MATERIAL FOR THIS EXERCISE
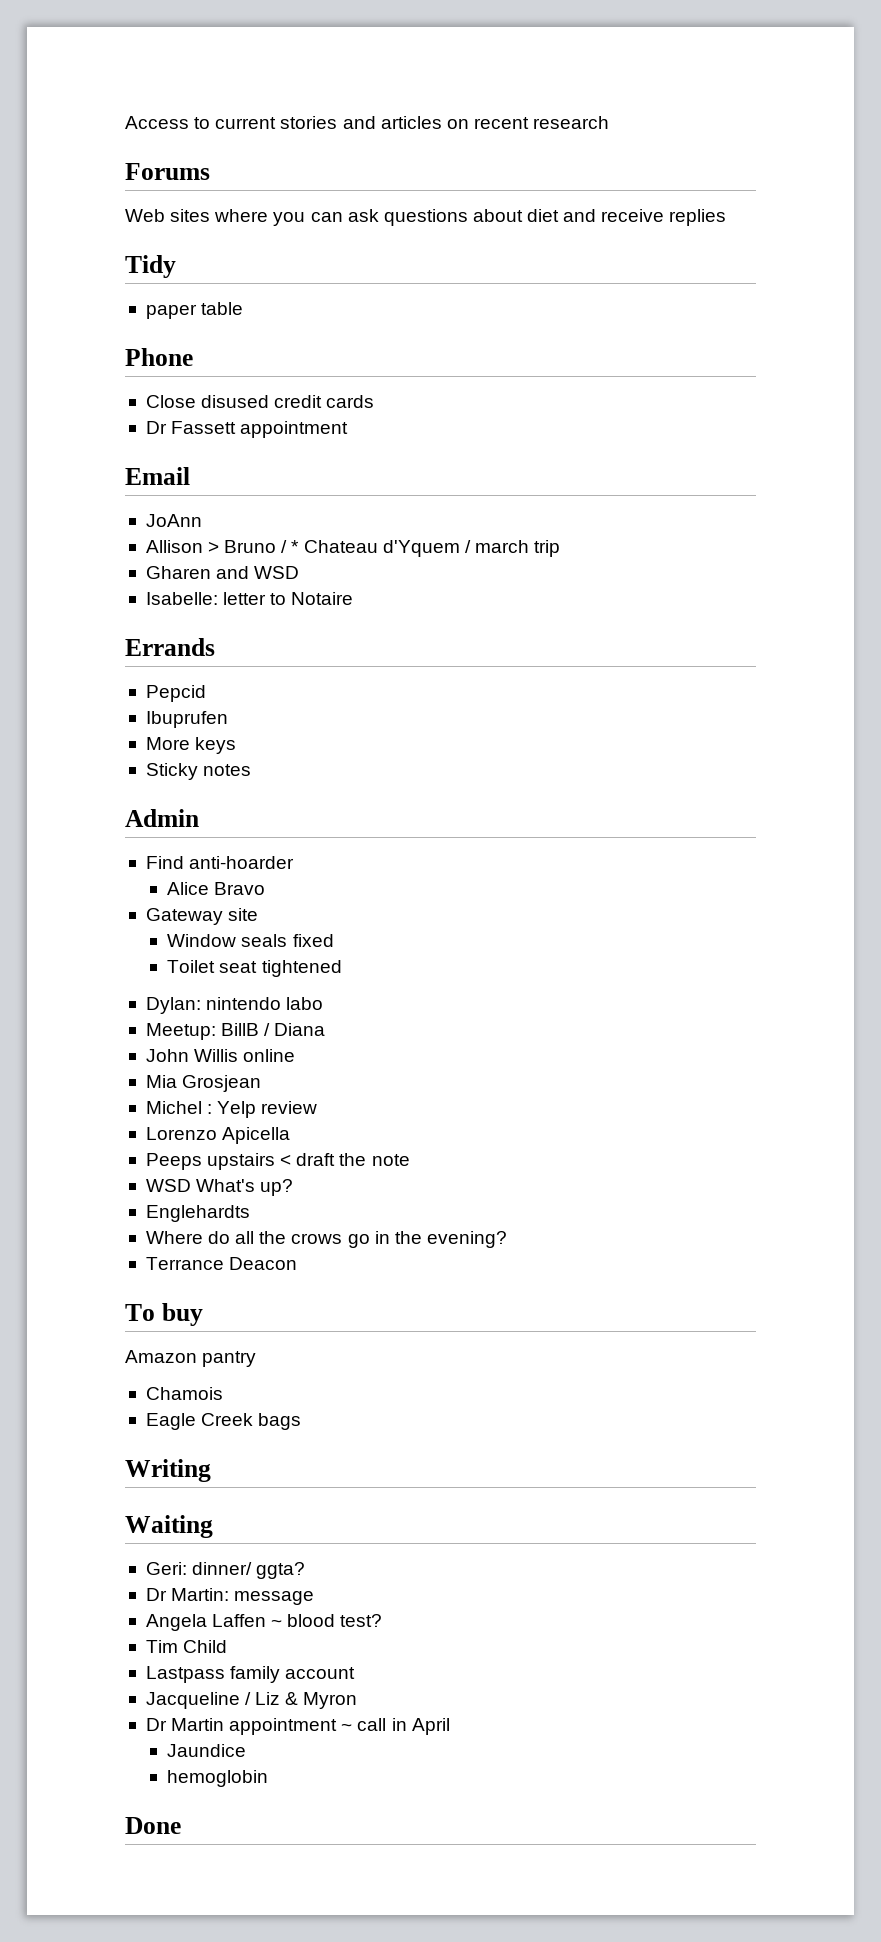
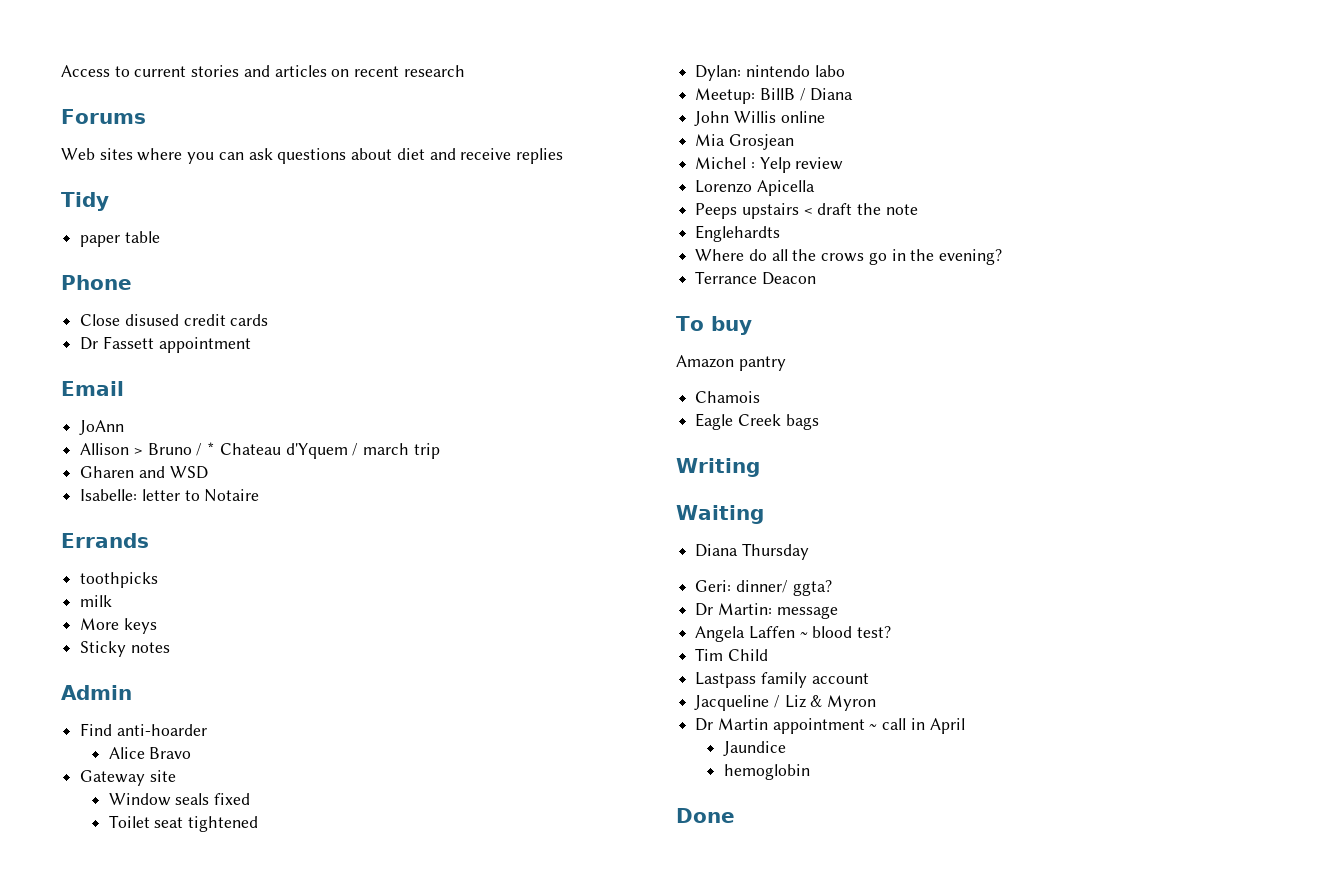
[145,685,206,702] [145,711,228,728] Pepcid // Ibuprufen -> [80,572,159,588] [80,595,113,607] toothpicks // milk
[145,1179,294,1196] // WSD What's up? -> (918, 209) none
(213, 1526) none -> [695,543,809,560] // Diana Thursday

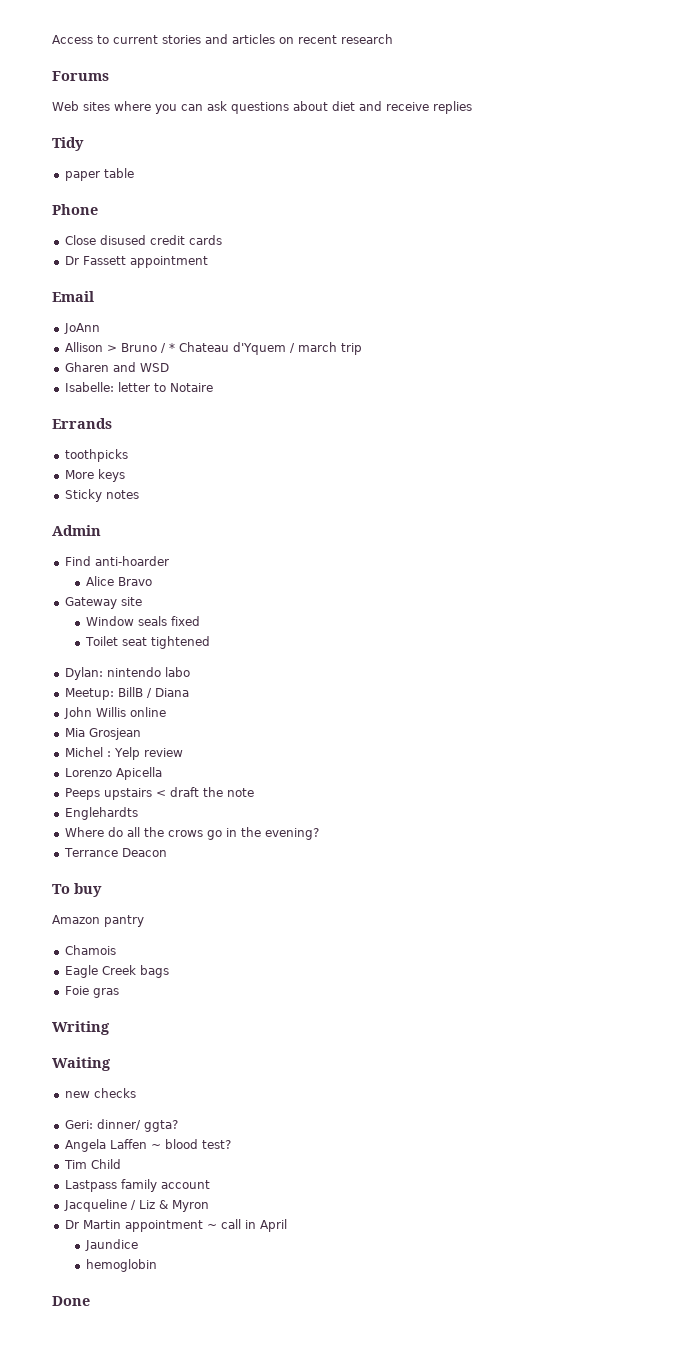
[80,595,113,607] // milk -> (128, 455) none
(819, 422) none -> [64,986,119,998] // Foie gras
[695,543,809,560] Diana Thursday -> [64,1088,136,1098] new checks
[695,603,838,619] // Dr Martin: message -> (178, 1126) none

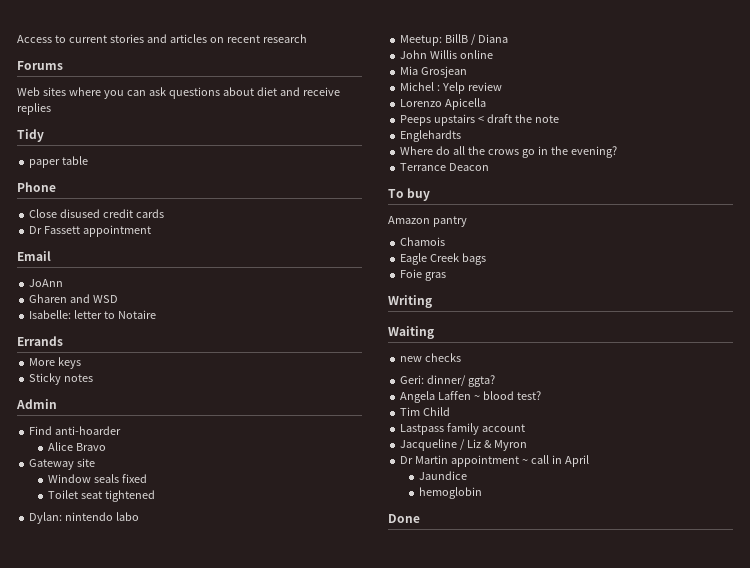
[64,342,362,355] // Allison > Bruno / * Chateau d'Yquem / march trip -> (64, 283) none
[64,449,128,462] // toothpicks -> (63, 341) none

YOUR INSTRUCTIONS
Word for word, write out the full listing, leaving the pictures aside.

WRITTEN RESPONSE
[145,685,206,702] [145,711,228,728] Pepcid // Ibuprufen -> [80,572,159,588] [80,595,113,607] toothpicks // milk
[145,1179,294,1196] // WSD What's up? -> (918, 209) none
(213, 1526) none -> [695,543,809,560] // Diana Thursday

[80,595,113,607] // milk -> (128, 455) none
(819, 422) none -> [64,986,119,998] // Foie gras
[695,543,809,560] Diana Thursday -> [64,1088,136,1098] new checks
[695,603,838,619] // Dr Martin: message -> (178, 1126) none

[64,342,362,355] // Allison > Bruno / * Chateau d'Yquem / march trip -> (64, 283) none
[64,449,128,462] // toothpicks -> (63, 341) none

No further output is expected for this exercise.